Ireland also boasts of one of the most advanced and competitive telecommunications infrastructures in Europe, thanks to an investment of over€5 billion in the last decade that has laced the country with fiberoptic networks. The telecommunications market is fully de-regulated with two dozen companies competing on the basis of value-added services.

The availability of advanced telecommunications has made Ireland a popular location for global companies like Ingersoll-Rand, who want to centralize support activities in shared services centers to increase management efficiency. The company established its support office in Swords, just north of Dublin.
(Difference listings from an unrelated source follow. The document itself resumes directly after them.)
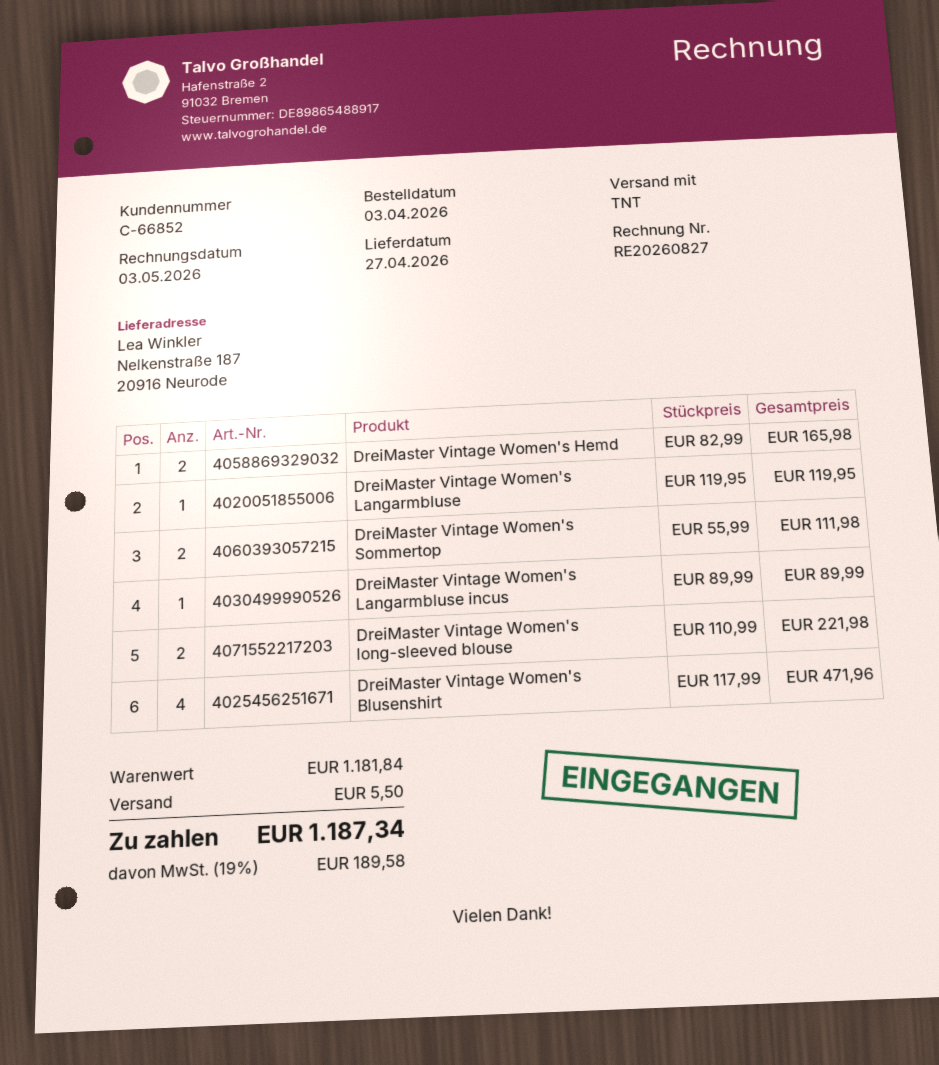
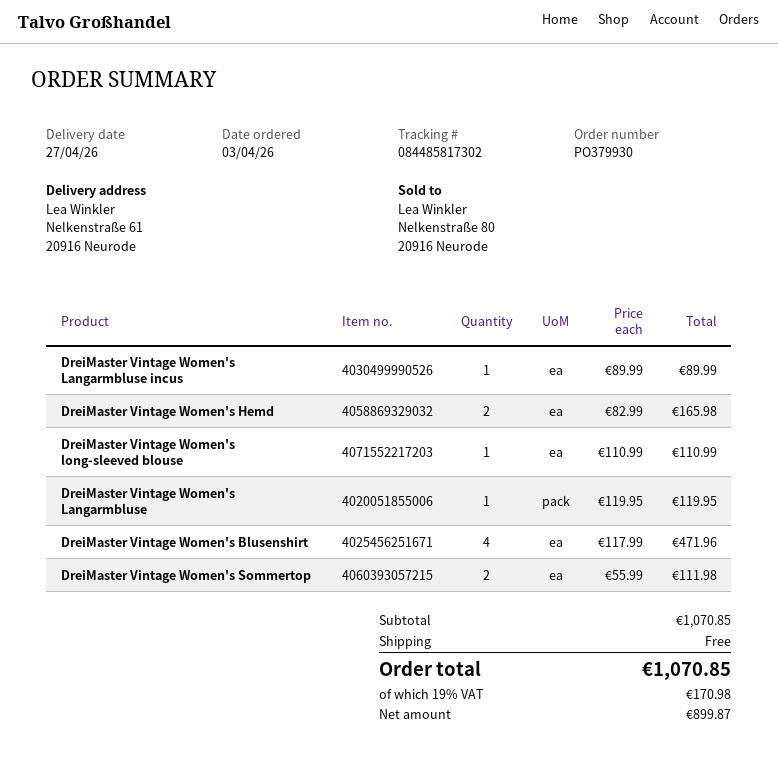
ship to: Nelkenstraße 187, 20916 Neurode -> Nelkenstraße 61, 20916 Neurode
DreiMaster Vintage Women's long-sleeved blouse: 2 x 110.99 = 221.98 -> 1 x 110.99 = 110.99
subtotal: 1181.84 -> 1070.85
shipping: 5.50 -> 0.00
tax: 19% = 189.58 -> 19% = 170.98
total: 1187.34 -> 1070.85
Today, it manages nearly€3 billion of revenue for the company in a variety of commercial and service activities.

“IRI is an integral part of Ingersoll-Rand's longer-term strategy to ensure continued competitiveness in our many markets by providing our internal and external customers around the world with improved processes and technological capability,” says Mr. Herb Henkel, Chairman, President and CEO of Ingersoll-Rand.

As North American businesses continue their heavy investment in Ireland, relations between companies in the two countries continue to benefit from a common language business culture. That makes Ireland a good place to locate high-tech enterprises, now and in the future.

Author Information

Michael Babb is editor of Control Engineering Europe, an English-language publication issued 6x per year providing case studies, technical articles, and local news and product information to print and e-newsletter subscribers throughout Western Europe.

U.S. manufacturing faces challenges

According to the U.S. National Association of Manufacturers (NAM), the United States is the world's number one manufacturer, accounting for about a quarter of global manufacturing output in 2004 (the most recent data available).

Its global share has barely dipped in the past two decades, while other industrialized countries' share has fallen slightly. Rising costs of energy and health care, and other non production factors will affect the ability of U.S. manufacturing to remain in this position, says NAM, as will a lack of skilled labor. In a 2005 survey, 82% of manufacturers said they could not find qualified workers to fill open positions.

The three largest manufacturing industries in the U.S. are food, beverage, and tobacco products; computer and electronics products; and motor vehicles and related parts. Although it was previously the top global exporter, as of 2005 the U.S. ranked number two behind Germany, and just ahead of China, which overtook Japan for the first time in 2005. U.S.-manufactured exports totaled US$806 billion in 2005, while its imports of manufactured goods totaled US$1,347 billion.

For more on the control, instrumentation, and automation industry news, new products, and techniques that support manufacturing in the U.S. and around the world, visit

R&D thrives in Ireland's 'knowledge economy'

Recently, Ireland began promoting itself as a “knowledge economy,” citing strategic investments from major companies:

GlaxoSmithKline, the world's second largest life science company, has earmarked€35 million in R&D to turn its Cork facility into a nanomilling technology center;

IBM will invest€22 million in its R&D software laboratory as part of the global strategic development of its software business in the middleware software market;

Hewlett-Packard, the king of inkjet printers, says it will invest€21.4 million at its inkjet manufacturing operation to establish a world-class Technology Development Centre.

No small factor in this sudden R&D increase is the Finance Act of 2004, which introduced a 20% tax credit on incremental R&D expenditures. This additional tax benefit makes Ireland one of the more attractive locations for R&D activity in Europe.

The dramatic expansion of R&D in Ireland in recent years is at least in part a reflection of the government's massive injection of funding into the sector. At a press conference in June 2006, the government announced a new strategy for science, technology, and innovation that involves an investment of€3.8 billion over the next seven years.